After clustering on the training dataset, I use the test dataset to compute the v-mesure. For each data from the test dataset I search for the nearest representative (cluster to wich this data should be associated) and I construct a matrix A of C x K dimensions when C is the number of classes and K the number of clusters (representatives), this matrix tell us how many data of class c are associated to a cluster k. Then I compute the homogeneity using the formula described in the paper. But I don't understand what the big N in the formula stands for, it's not specified in the paper, do you have any idea ?
|
|
As Alexandre is saying I think that N is the total number of points. I also think there are notation inconsistencies in the paper. I rewrote them with a consistent notation in the scikit-learn documentation.
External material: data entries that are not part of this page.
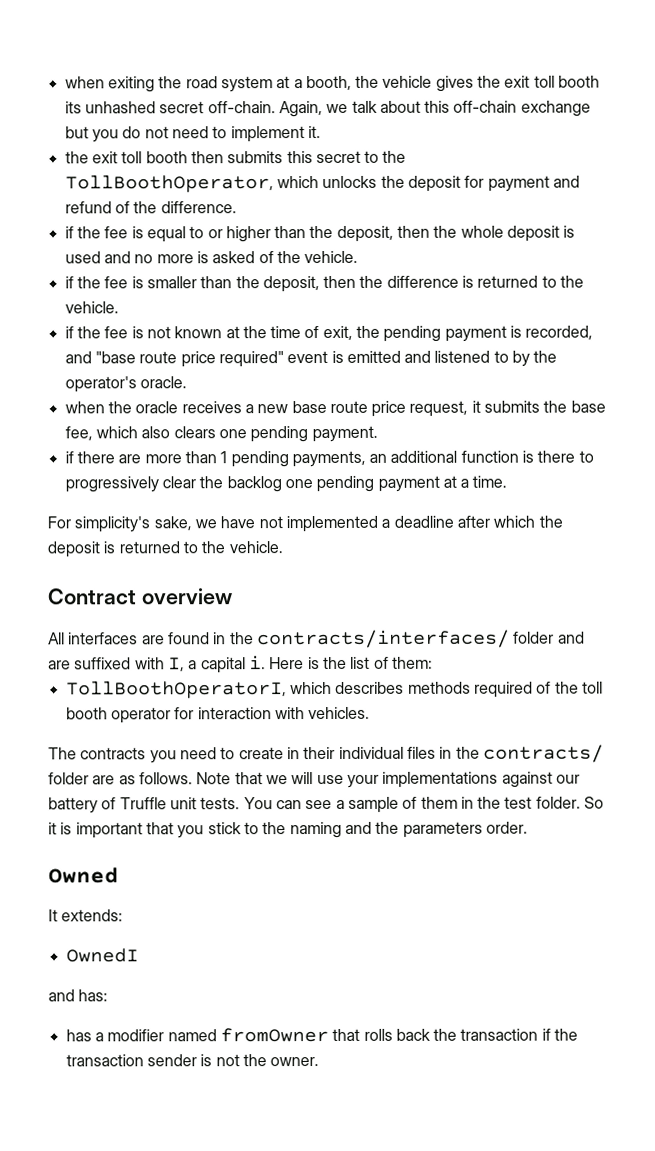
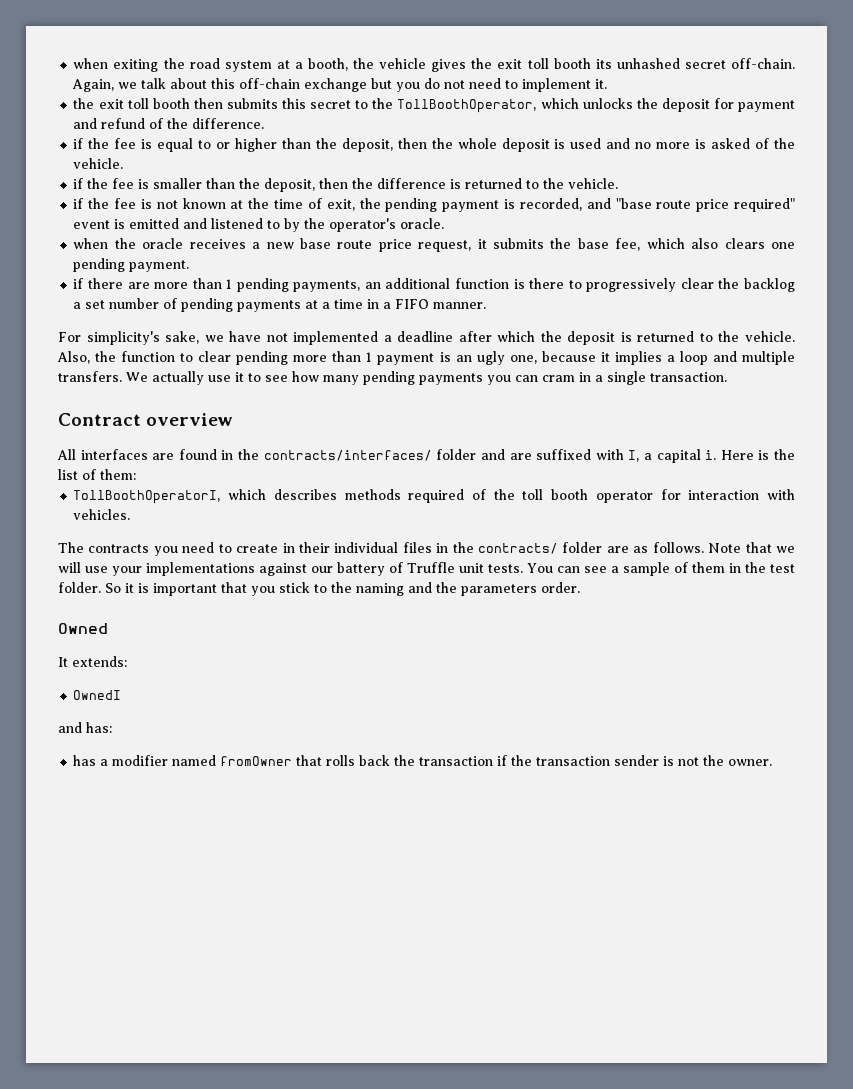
- if there are more than 1 pending payments, an additional function is there to progressively clear the backlog one pending payment at a time.
+ if there are more than 1 pending payments, an additional function is there to progressively clear the backlog a set number of pending payments at a time in a FIFO manner.
+ Also, the function to clear pending more than 1 payment is an ugly one, because it implies a loop and multiple transfers. We actually use it to see how many pending payments you can cram in a single transaction.

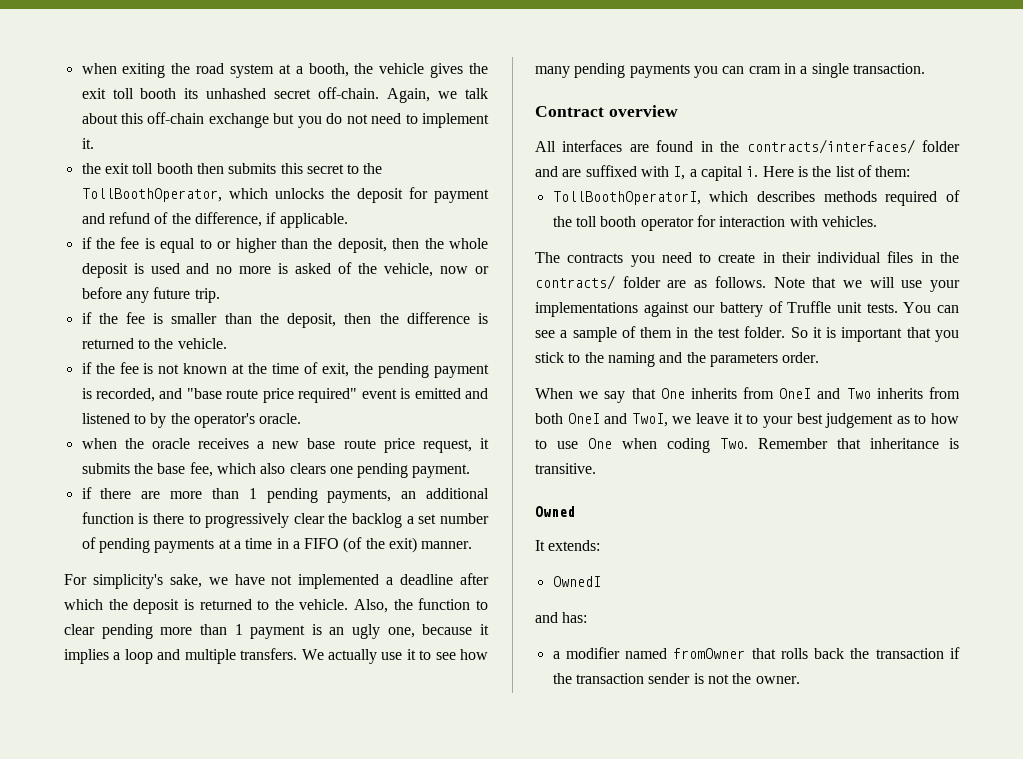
- the exit toll booth then submits this secret to the TollBoothOperator, which unlocks the deposit for payment and refund of the difference.
+ the exit toll booth then submits this secret to the TollBoothOperator, which unlocks the deposit for payment and refund of the difference, if applicable.
- if the fee is equal to or higher than the deposit, then the whole deposit is used and no more is asked of the vehicle.
+ if the fee is equal to or higher than the deposit, then the whole deposit is used and no more is asked of the vehicle, now or before any future trip.
- if there are more than 1 pending payments, an additional function is there to progressively clear the backlog a set number of pending payments at a time in a FIFO manner.
+ if there are more than 1 pending payments, an additional function is there to progressively clear the backlog a set number of pending payments at a time in a FIFO (of the exit) manner.
+ When we say that One inherits from OneI and Two inherits from both OneI and TwoI, we leave it to your best judgement as to how to use One when coding Two. Remember that inheritance is transitive.
- has a modifier named fromOwner that rolls back the transaction if the transaction sender is not the owner.
+ a modifier named fromOwner that rolls back the transaction if the transaction sender is not the owner.

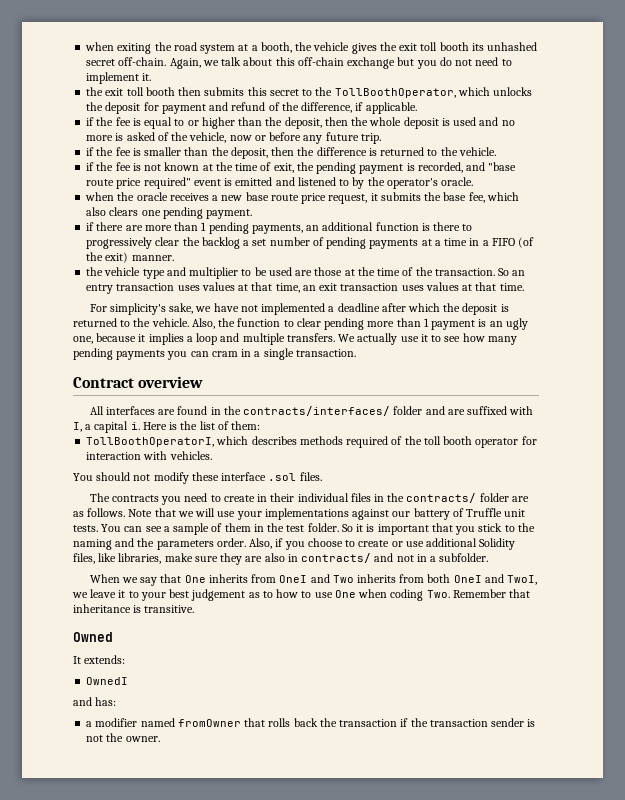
+ the vehicle type and multiplier to be used are those at the time of the transaction. So an entry transaction uses values at that time, an exit transaction uses values at that time.
+ You should not modify these interface .sol files.
+ Also, if you choose to create or use additional Solidity files, like libraries, make sure they are also in contracts/ and not in a subfolder.

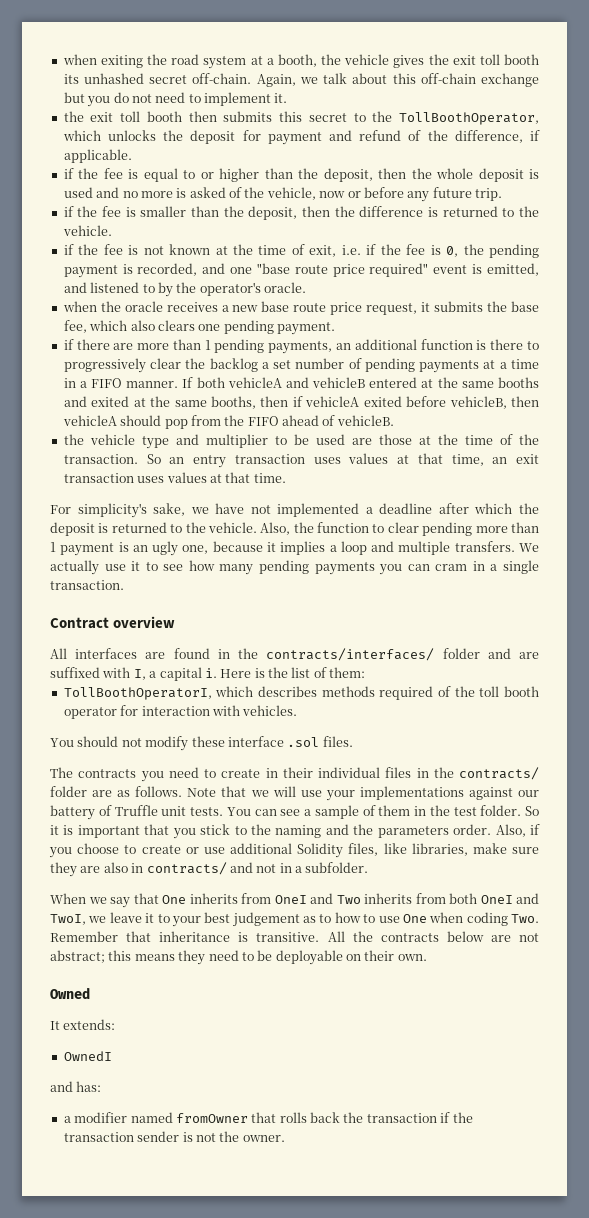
- if the fee is not known at the time of exit, the pending payment is recorded, and "base route price required" event is emitted and listened to by the operator's oracle.
+ if the fee is not known at the time of exit, i.e. if the fee is 0, the pending payment is recorded, and one "base route price required" event is emitted, and listened to by the operator's oracle.
- if there are more than 1 pending payments, an additional function is there to progressively clear the backlog a set number of pending payments at a time in a FIFO (of the exit) manner.
+ if there are more than 1 pending payments, an additional function is there to progressively clear the backlog a set number of pending payments at a time in a FIFO manner. If both vehicleA and vehicleB entered at the same booths and exited at the same booths, then if vehicleA exited before vehicleB, then vehicleA should pop from the FIFO ahead of vehicleB.
+ All the contracts below are not abstract; this means they need to be deployable on their own.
Also note earlier in the same section that V-measure is not adjusted for chance: it will favor random clusterings with a higher number of clusters. In your link, the big N used to compute H(C|K) is the same as the small n used to compute H(C). Is it really the same (i.e. the total number of data points) ? I think that the small n in the paper stands for the number of classes (but I'm not sure). @AlexandrePassos
(Jan 18 at 06:22)
Shna
1
I think the paper notation is incorrect and n and m definitions are not respected. In my version I think I did the maths from the conditional entropy definition in Wikipedia and applied it to the clustering setting. I might have made mistakes but I am reasonably confident as the measures look good in practice.
(Jan 18 at 11:37)
ogrisel
Yes, you're probably right, it gives a more reasonable results for my evaluation. Thanks. I wonder why there was no correction of the paper's notation !
(Jan 18 at 12:07)
Shna
|

It looks like it's the total number of data points.